Los casos de Texas se presentan ante el Tribunal de Apelaciones del Quinto Circuito de los Estados Unidos, que con frecuencia ha fallado a favor de la administración Trump en casos que buscan restringir los derechos de los inmigrantes. Dicho tribunal, por ejemplo, dictaminó que el gobierno puede negarse a liberar a la mayoría de los inmigrantes detenidos. Como resultado, las peticiones de hábeas corpus que argumentan que las personas están injustamente encarceladas han saturado los tribunales federales de Texas y tardan meses en procesarse. Según estadísticas federales, los jueces de inmigración del estado niegan el asilo con mayor frecuencia que en otros lugares. Un promedio de cuatro vuelos de deportación salen del estado diariamente, la mayor cantidad en el país, según ICE Flight Monitor, una organización de derechos humanos que realiza un seguimiento de estos vuelos.

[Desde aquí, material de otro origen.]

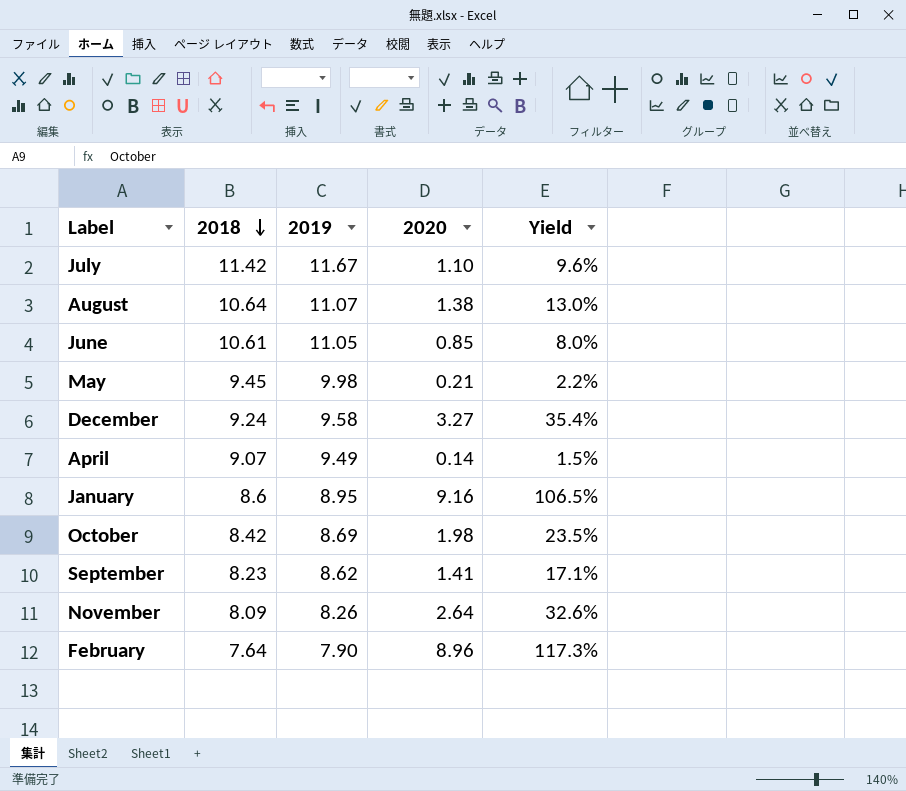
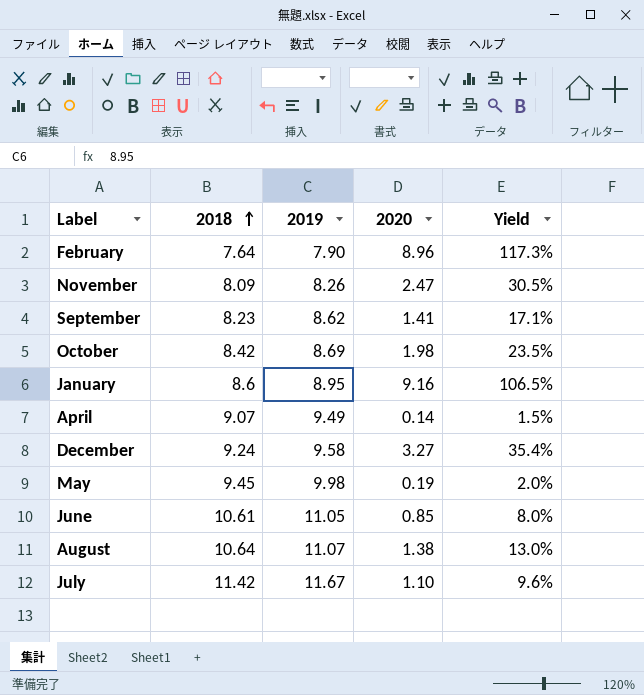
row order: 2018 descending -> 2018 ascending
November | 2020: 2.64 -> 2.47
November | Yield: 32.6% -> 30.5%
May | 2020: 0.21 -> 0.19
May | Yield: 2.2% -> 2.0%

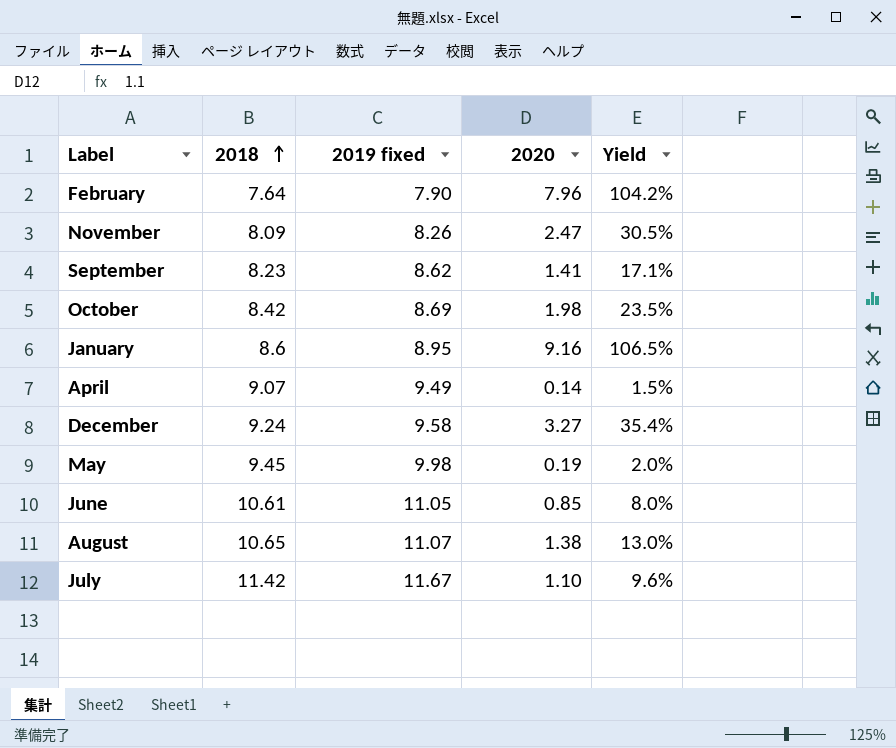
column name: 2019 -> 2019 fixed
February | 2020: 8.96 -> 7.96
February | Yield: 117.3% -> 104.2%
August | 2018: 10.64 -> 10.65

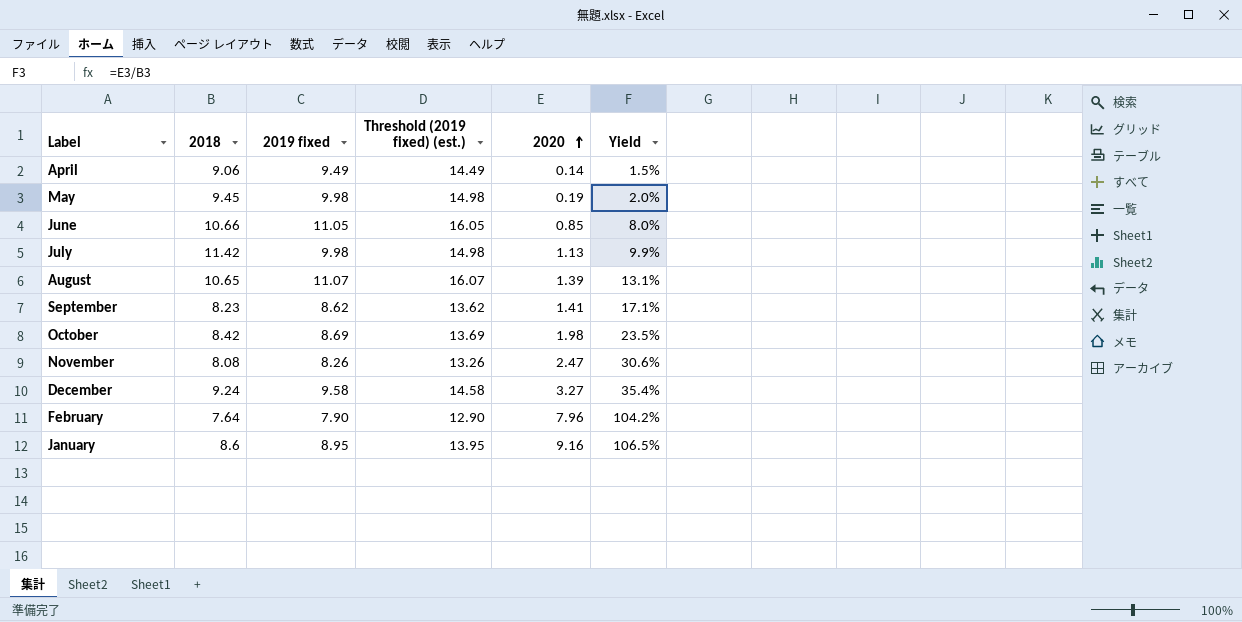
row order: 2018 ascending -> 2020 ascending
column Threshold (2019 fixed) (est.) | formula: none -> [2019 fixed] + 5
April | 2018: 9.07 -> 9.06
June | 2018: 10.61 -> 10.66
July | 2019 fixed: 11.67 -> 9.98
July | 2020: 1.10 -> 1.13
July | Yield: 9.6% -> 9.9%
August | 2020: 1.38 -> 1.39
August | Yield: 13.0% -> 13.1%
November | 2018: 8.09 -> 8.08
November | Yield: 30.5% -> 30.6%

Texas, al igual que Florida, ya no regula las guarderías para niños inmigrantes, lo que impide que el estado investigue las denuncias de negligencia y abuso, como lo había hecho durante décadas. Abbott puso fin a esa supervisión mediante una orden ejecutiva en 2021, culpando a la administración Biden de fomentar la inmigración ilegal y de confundir el problema con la persistente crisis estatal del sistema de acogida.

"El estado de Texas no está preparado para abordar esta tarea de manera humana", dijo Rochelle Garza, abogada del sur de Texas y directora ejecutiva del Texas Civil Rights Project, un grupo de defensa legal sin fines de lucro que opera en todo el estado.

Garza, quien anteriormente perdió contra Paxton como demócrata y forma parte de la Comisión de Derechos Civiles de Estados Unidos, un grupo bipartidista creado durante la administración Eisenhower, dijo que el acercamiento de la administración a Texas es "simplemente un intento de socavar el papel constitucional del gobierno federal y su responsabilidad de hacer cumplir la ley de inmigración."